Recently I was given the task to analyze a problem with some multi-threaded Java application that got stuck if you run that application within a batch script again and again. On some invocations the application just did nothing (no CPU utilization, no exceptions). So how to analyze what the application is doing right now?

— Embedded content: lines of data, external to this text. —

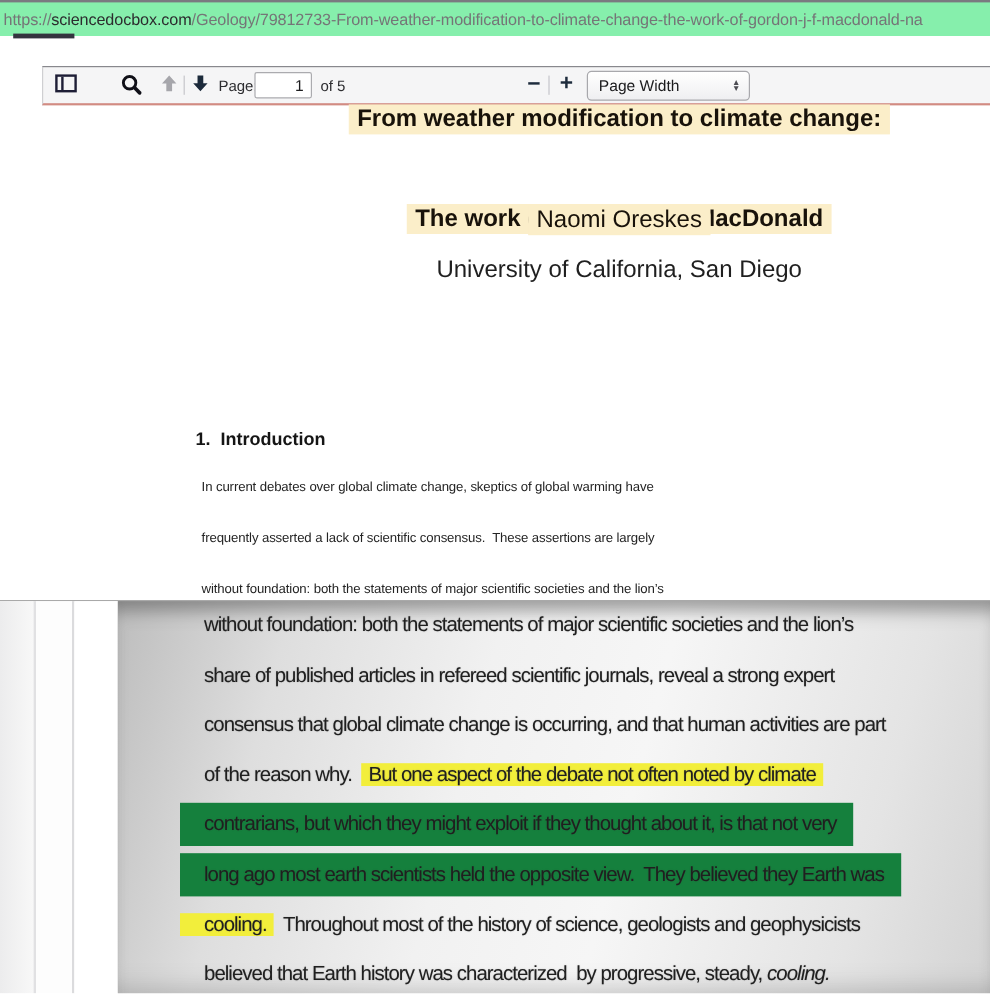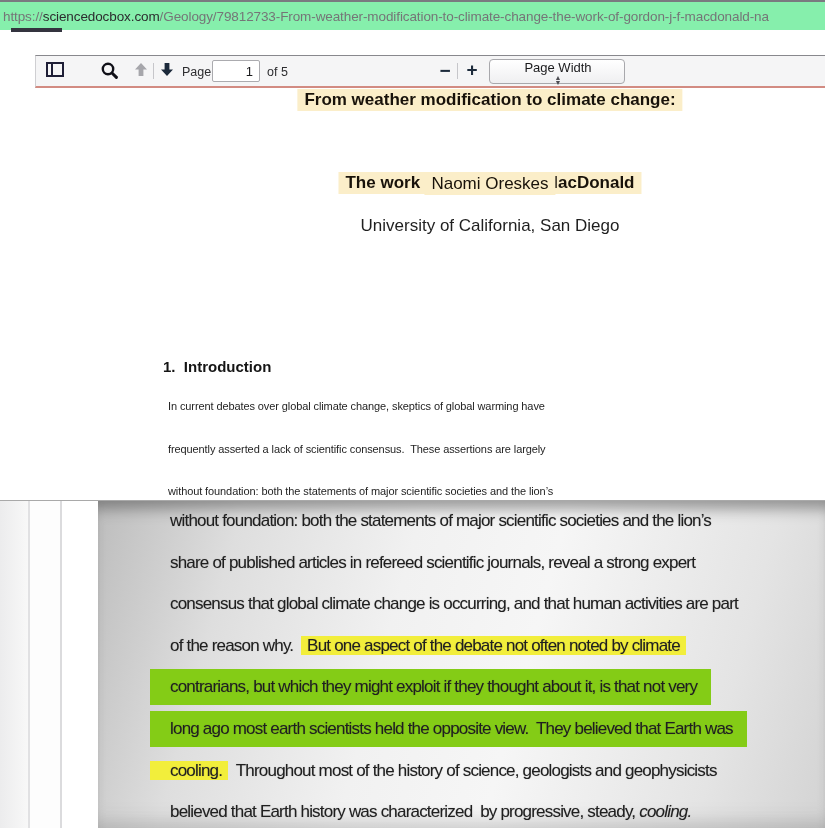--- a/index.html
+++ b/index.html
@@ -44,7 +44,7 @@
                  border:1px solid #a8a8ac; border-radius:4px;
                  background:linear-gradient(#ffffff,#efeff1);
                  display:flex; align-items:center; padding:0 7px 0 9px;
-                 font-size:13px; color:#1b1b1d;flex-direction:column; }
+                 font-size:13px; color:#1b1b1d; }
   .zoom-select .zs-label { flex:1; }
   .zs-arrows { display:flex; flex-direction:column; align-items:center; color:#4c4c52; }
   .zs-arrows span { font-size:7px; line-height:5px; }

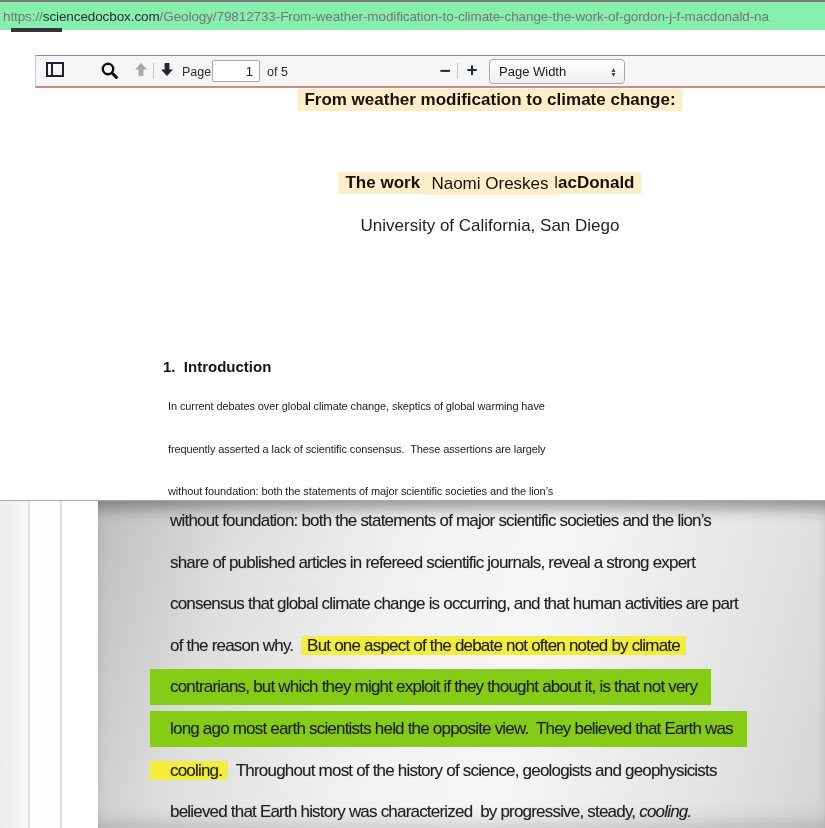--- a/index.html
+++ b/index.html
@@ -51,8 +51,8 @@
 
   
   .page { position:absolute; left:0; top:88px; width:825px; height:412px; background:#fff; }
-  .doc-center { position:absolute; left:490px; transform:translateX(-50%);
-                white-space:pre; font-size:17px; color:#18120a; line-height:25px; }
+  .doc-center { position:absolute; left:516px; transform:translateX(-50%);
+                white-space:pre; font-size:20px; color:#18120a; line-height:25px; }
   .bold { font-weight:700; }
   .hl-pale { background:#fbeec9; padding:1px 7px 2px; }
   .t1 { top:-1px; } .t2 { top:41px;margin-top:41px; } .t-author { top:83px; }

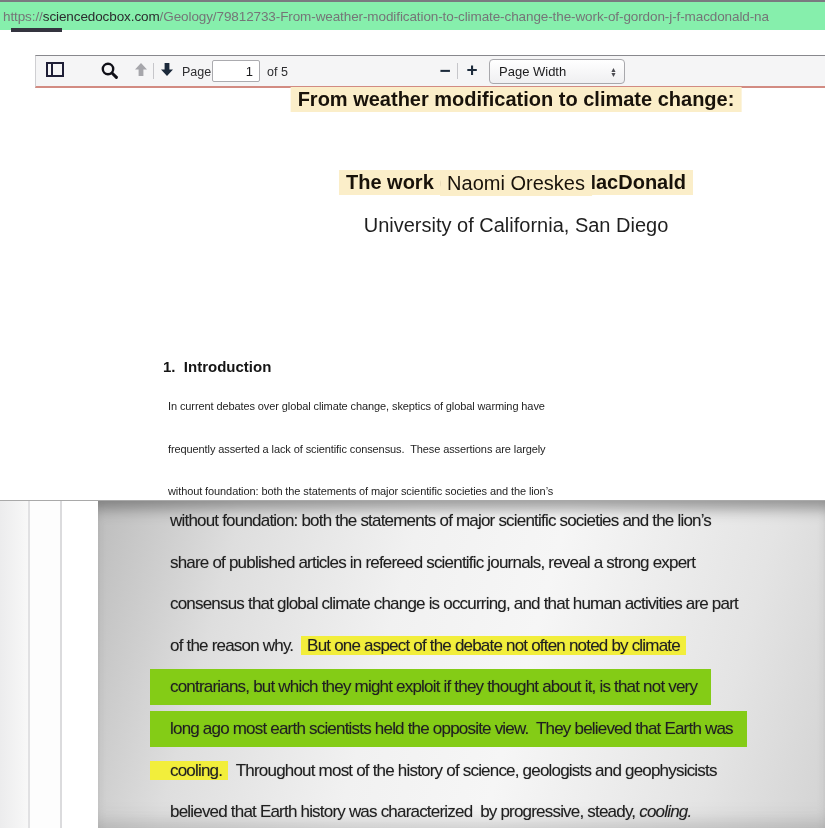--- a/index.html
+++ b/index.html
@@ -80,7 +80,7 @@
   .mag-line { position:absolute; left:150px; white-space:pre; font-size:17px;
               letter-spacing:-0.8px; color:#1f1f1f; line-height:36px;
               padding:0 14px 0 20px; text-shadow:0 0 1px rgba(60,60,60,.38); }
-  .mag-line.bar { background:#84cc16; }
+  .mag-line.bar { background:#15803d; }
   .hl { background:#f2ee3b; padding:0 6px; }
   .hl.lead { margin-left:-20px; padding-left:20px; }
   .it { font-style:italic; }

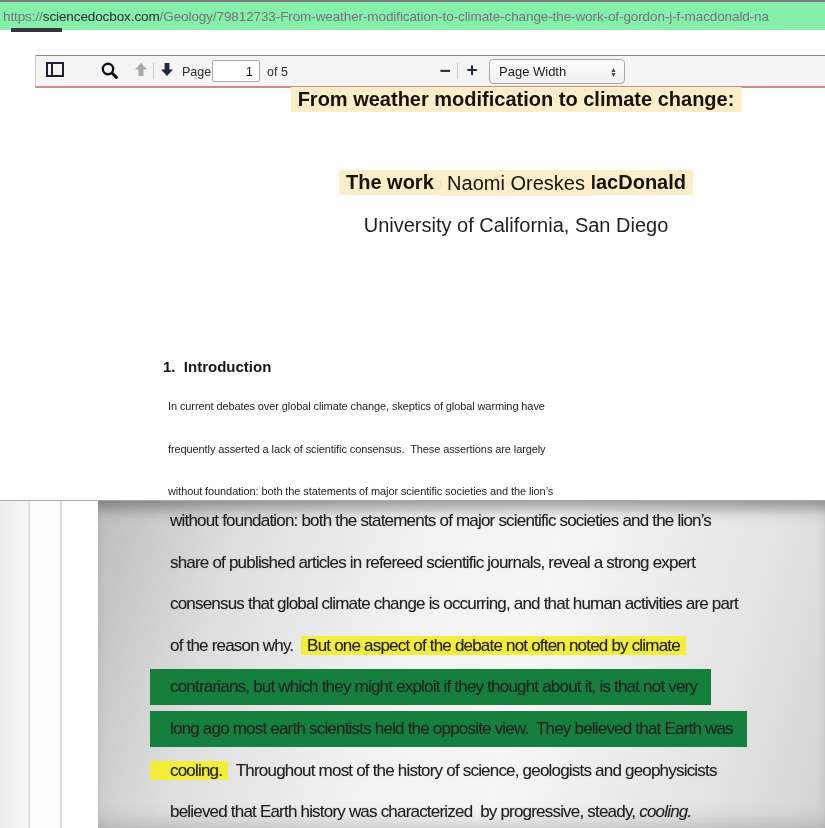--- a/index.html
+++ b/index.html
@@ -157,7 +157,7 @@
         <div class="mag-line" style="top: 85.2px;"><span class="">consensus that global climate change is occurring, and that human activities are part</span></div>
         <div class="mag-line" style="top: 126.8px;"><span class="">of the reason why.  </span><span class="hl">But one aspect of the debate not often noted by climate</span></div>
         <div class="mag-line bar" style="top: 168.4px;"><span class="">contrarians, but which they might exploit if they thought about it, is that not very</span></div>
-        <div class="mag-line bar" style="top: 210px;"><span class="">long ago most earth scientists held the opposite view.  They believed that Earth was</span></div>
+        <div class="mag-line bar" style="top: 210px;"><span class="">long ago most earth scientists held the opposite view.  They believed they Earth was</span></div>
         <div class="mag-line" style="top: 251.6px;"><span class="hl lead">cooling.</span><span class="">  Throughout most of the history of science, geologists and geophysicists</span></div>
         <div class="mag-line" style="top: 293.2px;"><span class="">believed that Earth history was characterized  by progressive, steady, </span><span class="it">cooling.</span></div>
       </div>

In cases like this, jstack enables you to create a thread dump for a running java application and gives a look inside. First you have to look up the id of the running application with jps and then provide its PID as the first argument to jstack:
C:\Users>jps 884 org.eclipse.equinox.launcher_1.3.0.v20120522-1813.jar 2344 Jps 5188 ThreadA C:\Users>jstack 5188 > stack.txt
As I opened the text file stack.txt, I found something like the following (reconstructed here with a simple example):
"Thread-18": at martin.ThreadB.run(ThreadB.java:13) - waiting to lock <0x00000000ec102070> (a java.lang.Object) "Thread-0": at martin.ThreadB.run(ThreadB.java:15) - waiting to lock <0x00000000ec103b68> (a java.lang.Object) - locked <0x00000000ec102070> (a java.lang.Object) "Thread-15": at martin.ThreadA.run(ThreadA.java:15) - waiting to lock <0x00000000ec102070> (a java.lang.Object) - locked <0x00000000ec103b68> (a java.lang.Object)
As you can see, Thread-18 is waiting to lock 0x00000000ec102070, which is already locked by Thread-0. Thread-0 on the other hand is waiting to lock 0x00000000ec103b68, which again is already locked (by Thread-15). And Thread-15 is also waiting to lock 0x00000000ec102070. Thus, we have a classic deadlock situation.